Change detection data:
=-=-=

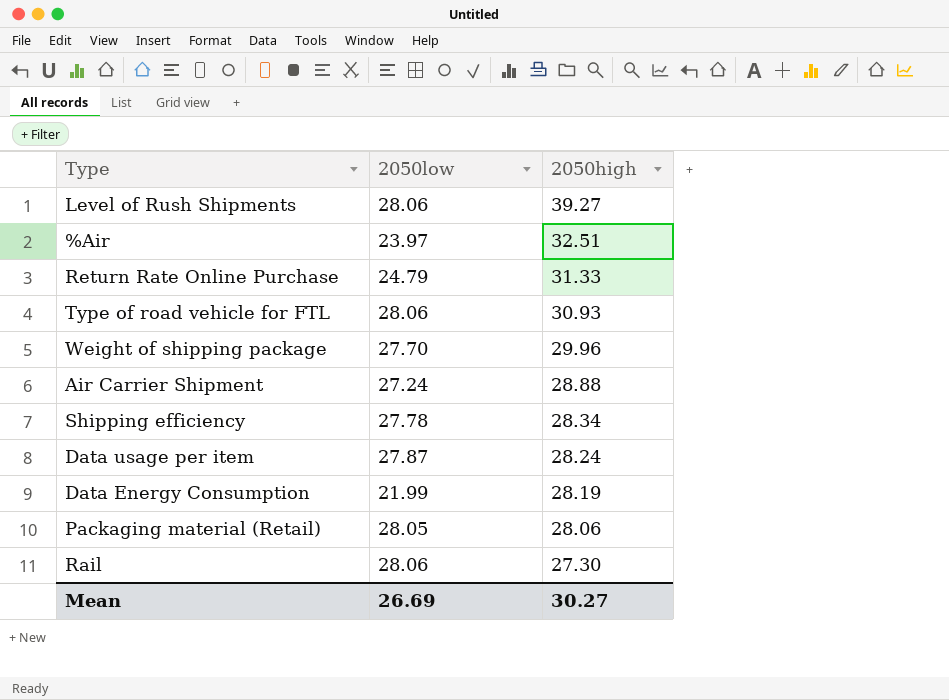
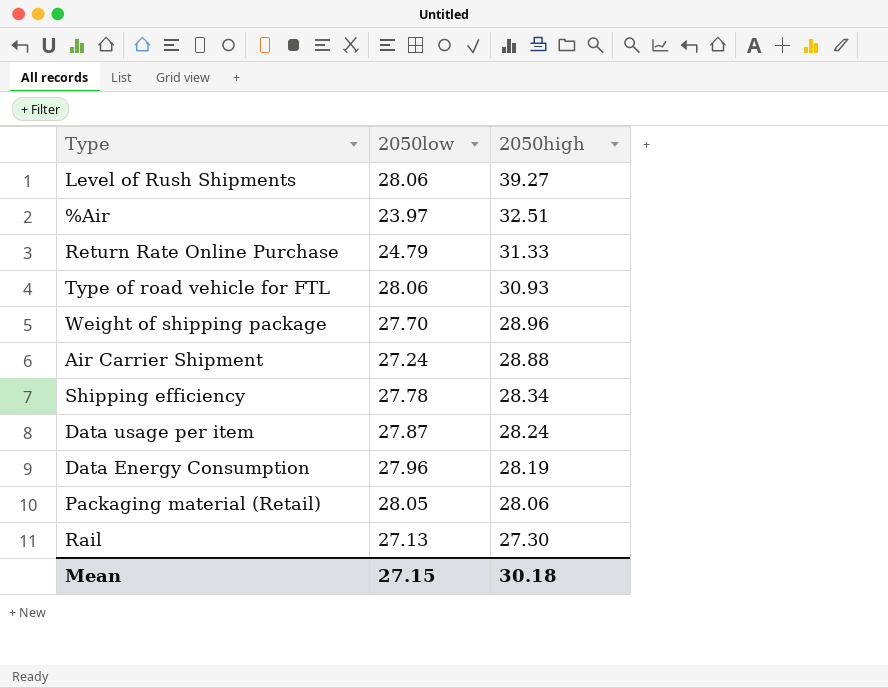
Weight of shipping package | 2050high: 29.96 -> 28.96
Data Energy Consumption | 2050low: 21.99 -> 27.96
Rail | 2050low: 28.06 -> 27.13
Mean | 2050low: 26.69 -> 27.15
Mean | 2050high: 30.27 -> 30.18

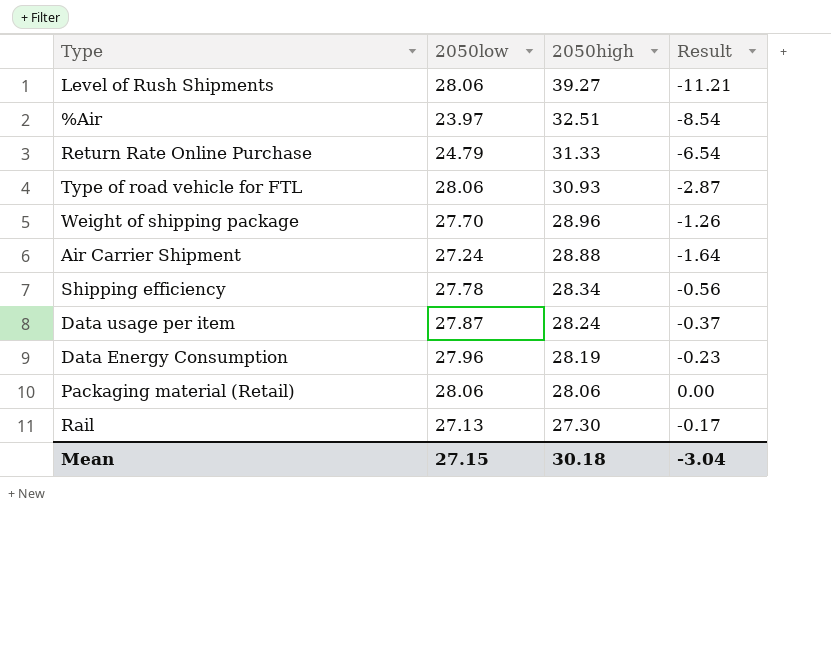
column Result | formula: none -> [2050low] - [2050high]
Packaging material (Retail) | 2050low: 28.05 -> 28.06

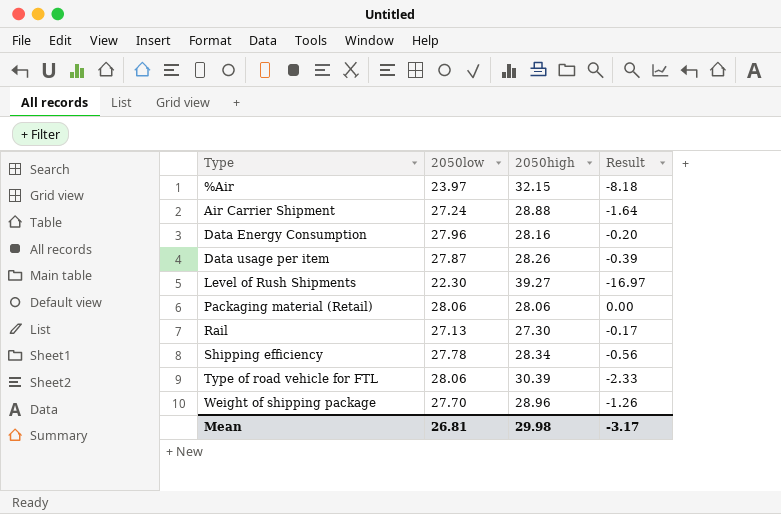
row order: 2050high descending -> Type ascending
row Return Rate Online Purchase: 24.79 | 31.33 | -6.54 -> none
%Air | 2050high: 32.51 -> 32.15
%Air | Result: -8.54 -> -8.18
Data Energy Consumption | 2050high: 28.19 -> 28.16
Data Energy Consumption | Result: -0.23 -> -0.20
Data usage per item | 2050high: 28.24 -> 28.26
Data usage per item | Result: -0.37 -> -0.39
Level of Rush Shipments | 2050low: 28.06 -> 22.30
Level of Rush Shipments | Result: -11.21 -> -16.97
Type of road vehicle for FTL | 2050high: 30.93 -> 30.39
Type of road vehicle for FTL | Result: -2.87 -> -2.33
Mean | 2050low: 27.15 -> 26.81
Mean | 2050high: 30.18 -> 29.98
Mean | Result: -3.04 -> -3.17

=-=-=

Problem description
Would you transcribe all of the data exactly, omitting any pictures?

Answer to this exercise
Weight of shipping package | 2050high: 29.96 -> 28.96
Data Energy Consumption | 2050low: 21.99 -> 27.96
Rail | 2050low: 28.06 -> 27.13
Mean | 2050low: 26.69 -> 27.15
Mean | 2050high: 30.27 -> 30.18

column Result | formula: none -> [2050low] - [2050high]
Packaging material (Retail) | 2050low: 28.05 -> 28.06

row order: 2050high descending -> Type ascending
row Return Rate Online Purchase: 24.79 | 31.33 | -6.54 -> none
%Air | 2050high: 32.51 -> 32.15
%Air | Result: -8.54 -> -8.18
Data Energy Consumption | 2050high: 28.19 -> 28.16
Data Energy Consumption | Result: -0.23 -> -0.20
Data usage per item | 2050high: 28.24 -> 28.26
Data usage per item | Result: -0.37 -> -0.39
Level of Rush Shipments | 2050low: 28.06 -> 22.30
Level of Rush Shipments | Result: -11.21 -> -16.97
Type of road vehicle for FTL | 2050high: 30.93 -> 30.39
Type of road vehicle for FTL | Result: -2.87 -> -2.33
Mean | 2050low: 27.15 -> 26.81
Mean | 2050high: 30.18 -> 29.98
Mean | Result: -3.04 -> -3.17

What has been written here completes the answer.